--- Data provided Enclosed Below ---

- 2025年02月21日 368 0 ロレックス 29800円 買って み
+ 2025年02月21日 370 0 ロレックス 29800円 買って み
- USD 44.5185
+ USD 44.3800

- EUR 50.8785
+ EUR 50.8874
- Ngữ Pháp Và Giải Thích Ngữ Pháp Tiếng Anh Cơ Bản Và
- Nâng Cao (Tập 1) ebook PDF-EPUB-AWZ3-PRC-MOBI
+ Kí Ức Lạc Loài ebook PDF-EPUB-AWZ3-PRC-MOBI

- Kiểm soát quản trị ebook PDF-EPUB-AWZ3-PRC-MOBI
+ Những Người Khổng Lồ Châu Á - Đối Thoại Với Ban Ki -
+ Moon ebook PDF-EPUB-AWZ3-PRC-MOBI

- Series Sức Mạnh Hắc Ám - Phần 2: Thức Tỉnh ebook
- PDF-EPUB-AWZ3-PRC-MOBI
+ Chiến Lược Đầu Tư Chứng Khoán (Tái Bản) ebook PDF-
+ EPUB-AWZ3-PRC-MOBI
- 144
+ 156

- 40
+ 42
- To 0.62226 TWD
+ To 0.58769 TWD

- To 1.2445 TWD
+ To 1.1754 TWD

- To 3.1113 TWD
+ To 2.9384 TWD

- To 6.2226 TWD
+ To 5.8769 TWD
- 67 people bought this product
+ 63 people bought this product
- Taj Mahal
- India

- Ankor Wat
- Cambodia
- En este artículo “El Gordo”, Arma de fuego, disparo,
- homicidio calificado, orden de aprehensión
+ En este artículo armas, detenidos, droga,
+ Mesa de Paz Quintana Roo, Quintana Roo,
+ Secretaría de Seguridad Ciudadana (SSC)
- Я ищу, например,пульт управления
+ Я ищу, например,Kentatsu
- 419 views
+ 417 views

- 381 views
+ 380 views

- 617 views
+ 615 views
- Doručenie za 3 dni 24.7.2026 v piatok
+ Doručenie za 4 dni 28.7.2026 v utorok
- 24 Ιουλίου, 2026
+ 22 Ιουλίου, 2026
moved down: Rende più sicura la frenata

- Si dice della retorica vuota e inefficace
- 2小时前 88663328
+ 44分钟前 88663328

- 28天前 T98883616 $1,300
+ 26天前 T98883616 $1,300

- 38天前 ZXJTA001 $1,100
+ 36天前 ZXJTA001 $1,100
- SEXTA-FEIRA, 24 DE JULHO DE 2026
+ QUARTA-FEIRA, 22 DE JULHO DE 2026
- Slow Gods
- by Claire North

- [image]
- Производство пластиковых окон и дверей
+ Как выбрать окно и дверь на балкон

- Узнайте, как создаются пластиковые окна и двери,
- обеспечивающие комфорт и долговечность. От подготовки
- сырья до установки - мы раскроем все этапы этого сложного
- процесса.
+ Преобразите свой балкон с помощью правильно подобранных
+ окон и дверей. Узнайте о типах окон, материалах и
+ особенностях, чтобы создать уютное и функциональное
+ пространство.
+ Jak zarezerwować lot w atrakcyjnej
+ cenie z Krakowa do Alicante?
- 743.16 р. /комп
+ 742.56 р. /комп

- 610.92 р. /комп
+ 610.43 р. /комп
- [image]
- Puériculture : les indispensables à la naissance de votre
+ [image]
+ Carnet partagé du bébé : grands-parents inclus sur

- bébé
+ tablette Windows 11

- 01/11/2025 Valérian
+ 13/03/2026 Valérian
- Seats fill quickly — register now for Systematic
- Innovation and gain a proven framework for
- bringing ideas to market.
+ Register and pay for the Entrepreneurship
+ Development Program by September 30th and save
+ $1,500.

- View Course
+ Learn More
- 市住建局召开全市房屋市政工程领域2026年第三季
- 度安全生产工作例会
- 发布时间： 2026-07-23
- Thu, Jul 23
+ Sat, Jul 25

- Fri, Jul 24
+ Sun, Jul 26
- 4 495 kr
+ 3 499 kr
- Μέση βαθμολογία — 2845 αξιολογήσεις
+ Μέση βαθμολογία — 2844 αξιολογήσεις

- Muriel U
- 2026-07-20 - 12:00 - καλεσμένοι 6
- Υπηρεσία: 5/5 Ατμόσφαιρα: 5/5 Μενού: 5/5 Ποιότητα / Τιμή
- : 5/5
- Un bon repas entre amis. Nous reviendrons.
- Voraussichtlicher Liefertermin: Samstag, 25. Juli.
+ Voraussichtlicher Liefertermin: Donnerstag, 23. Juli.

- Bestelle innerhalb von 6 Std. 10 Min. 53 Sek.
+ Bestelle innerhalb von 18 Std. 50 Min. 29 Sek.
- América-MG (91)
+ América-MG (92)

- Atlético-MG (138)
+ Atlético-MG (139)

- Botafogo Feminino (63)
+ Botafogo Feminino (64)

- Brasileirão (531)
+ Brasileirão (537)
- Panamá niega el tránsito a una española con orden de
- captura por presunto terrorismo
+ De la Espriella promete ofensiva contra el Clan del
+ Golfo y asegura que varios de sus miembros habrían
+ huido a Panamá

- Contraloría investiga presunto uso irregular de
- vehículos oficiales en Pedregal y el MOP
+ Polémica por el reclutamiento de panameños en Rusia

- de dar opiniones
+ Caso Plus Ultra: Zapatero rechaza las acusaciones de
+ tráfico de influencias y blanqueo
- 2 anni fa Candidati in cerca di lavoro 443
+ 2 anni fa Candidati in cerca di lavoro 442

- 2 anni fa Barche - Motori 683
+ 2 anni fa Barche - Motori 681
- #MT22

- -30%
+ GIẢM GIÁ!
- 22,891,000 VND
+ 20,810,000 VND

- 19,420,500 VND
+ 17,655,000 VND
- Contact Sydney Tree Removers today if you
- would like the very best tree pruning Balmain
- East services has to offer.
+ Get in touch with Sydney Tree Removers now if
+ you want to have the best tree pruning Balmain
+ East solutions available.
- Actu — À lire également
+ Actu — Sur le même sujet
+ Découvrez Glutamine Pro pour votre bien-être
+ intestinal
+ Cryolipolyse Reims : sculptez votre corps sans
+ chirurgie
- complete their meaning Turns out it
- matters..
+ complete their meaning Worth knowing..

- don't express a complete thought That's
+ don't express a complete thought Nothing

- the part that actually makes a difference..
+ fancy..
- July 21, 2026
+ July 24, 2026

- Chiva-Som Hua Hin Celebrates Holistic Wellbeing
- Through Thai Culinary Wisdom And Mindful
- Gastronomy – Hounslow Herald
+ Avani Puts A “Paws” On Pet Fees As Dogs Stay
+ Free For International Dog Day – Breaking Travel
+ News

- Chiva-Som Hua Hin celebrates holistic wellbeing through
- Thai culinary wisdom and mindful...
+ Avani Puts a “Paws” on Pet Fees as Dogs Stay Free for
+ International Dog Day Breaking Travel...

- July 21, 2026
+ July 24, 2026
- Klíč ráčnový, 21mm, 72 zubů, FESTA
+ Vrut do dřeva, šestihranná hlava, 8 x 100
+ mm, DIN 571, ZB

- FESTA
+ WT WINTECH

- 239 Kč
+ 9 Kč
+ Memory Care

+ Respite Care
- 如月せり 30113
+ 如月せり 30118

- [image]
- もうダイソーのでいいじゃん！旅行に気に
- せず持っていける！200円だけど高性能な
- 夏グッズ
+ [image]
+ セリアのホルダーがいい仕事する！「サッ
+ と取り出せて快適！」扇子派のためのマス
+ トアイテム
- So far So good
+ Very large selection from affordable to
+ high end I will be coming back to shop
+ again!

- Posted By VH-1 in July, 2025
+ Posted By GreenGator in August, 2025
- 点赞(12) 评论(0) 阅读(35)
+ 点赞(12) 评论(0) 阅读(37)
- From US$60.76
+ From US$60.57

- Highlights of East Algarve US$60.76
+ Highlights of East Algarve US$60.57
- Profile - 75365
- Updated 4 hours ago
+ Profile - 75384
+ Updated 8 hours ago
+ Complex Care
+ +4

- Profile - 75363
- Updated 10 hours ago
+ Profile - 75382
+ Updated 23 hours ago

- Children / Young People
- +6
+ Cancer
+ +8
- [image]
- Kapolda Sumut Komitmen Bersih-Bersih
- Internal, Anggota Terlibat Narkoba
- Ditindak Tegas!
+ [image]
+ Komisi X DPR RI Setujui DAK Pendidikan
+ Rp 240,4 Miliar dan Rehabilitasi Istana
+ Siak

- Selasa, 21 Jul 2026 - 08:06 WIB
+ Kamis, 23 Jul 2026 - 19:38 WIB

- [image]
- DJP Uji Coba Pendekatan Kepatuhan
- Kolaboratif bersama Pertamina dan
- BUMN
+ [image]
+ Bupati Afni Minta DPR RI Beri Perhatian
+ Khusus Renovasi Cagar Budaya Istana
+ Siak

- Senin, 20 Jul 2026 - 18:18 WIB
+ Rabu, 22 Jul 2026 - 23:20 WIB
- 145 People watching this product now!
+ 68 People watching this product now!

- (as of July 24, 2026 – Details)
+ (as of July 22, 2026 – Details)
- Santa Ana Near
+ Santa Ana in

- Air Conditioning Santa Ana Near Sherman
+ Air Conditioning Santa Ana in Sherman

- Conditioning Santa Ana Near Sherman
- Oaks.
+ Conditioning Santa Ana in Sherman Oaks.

--- End of Enclosed Data provided ---

● Exercise details
Begin with the line above that has "moved down: Rende più sicura la frenata" and continue through the line that has "- Bestelle innerhalb", setting each one down exactly. Stop there.

● Exercise solution
moved down: Rende più sicura la frenata

- Si dice della retorica vuota e inefficace
- 2小时前 88663328
+ 44分钟前 88663328

- 28天前 T98883616 $1,300
+ 26天前 T98883616 $1,300

- 38天前 ZXJTA001 $1,100
+ 36天前 ZXJTA001 $1,100
- SEXTA-FEIRA, 24 DE JULHO DE 2026
+ QUARTA-FEIRA, 22 DE JULHO DE 2026
- Slow Gods
- by Claire North

- [image]
- Производство пластиковых окон и дверей
+ Как выбрать окно и дверь на балкон

- Узнайте, как создаются пластиковые окна и двери,
- обеспечивающие комфорт и долговечность. От подготовки
- сырья до установки - мы раскроем все этапы этого сложного
- процесса.
+ Преобразите свой балкон с помощью правильно подобранных
+ окон и дверей. Узнайте о типах окон, материалах и
+ особенностях, чтобы создать уютное и функциональное
+ пространство.
+ Jak zarezerwować lot w atrakcyjnej
+ cenie z Krakowa do Alicante?
- 743.16 р. /комп
+ 742.56 р. /комп

- 610.92 р. /комп
+ 610.43 р. /комп
- [image]
- Puériculture : les indispensables à la naissance de votre
+ [image]
+ Carnet partagé du bébé : grands-parents inclus sur

- bébé
+ tablette Windows 11

- 01/11/2025 Valérian
+ 13/03/2026 Valérian
- Seats fill quickly — register now for Systematic
- Innovation and gain a proven framework for
- bringing ideas to market.
+ Register and pay for the Entrepreneurship
+ Development Program by September 30th and save
+ $1,500.

- View Course
+ Learn More
- 市住建局召开全市房屋市政工程领域2026年第三季
- 度安全生产工作例会
- 发布时间： 2026-07-23
- Thu, Jul 23
+ Sat, Jul 25

- Fri, Jul 24
+ Sun, Jul 26
- 4 495 kr
+ 3 499 kr
- Μέση βαθμολογία — 2845 αξιολογήσεις
+ Μέση βαθμολογία — 2844 αξιολογήσεις

- Muriel U
- 2026-07-20 - 12:00 - καλεσμένοι 6
- Υπηρεσία: 5/5 Ατμόσφαιρα: 5/5 Μενού: 5/5 Ποιότητα / Τιμή
- : 5/5
- Un bon repas entre amis. Nous reviendrons.
- Voraussichtlicher Liefertermin: Samstag, 25. Juli.
+ Voraussichtlicher Liefertermin: Donnerstag, 23. Juli.

- Bestelle innerhalb von 6 Std. 10 Min. 53 Sek.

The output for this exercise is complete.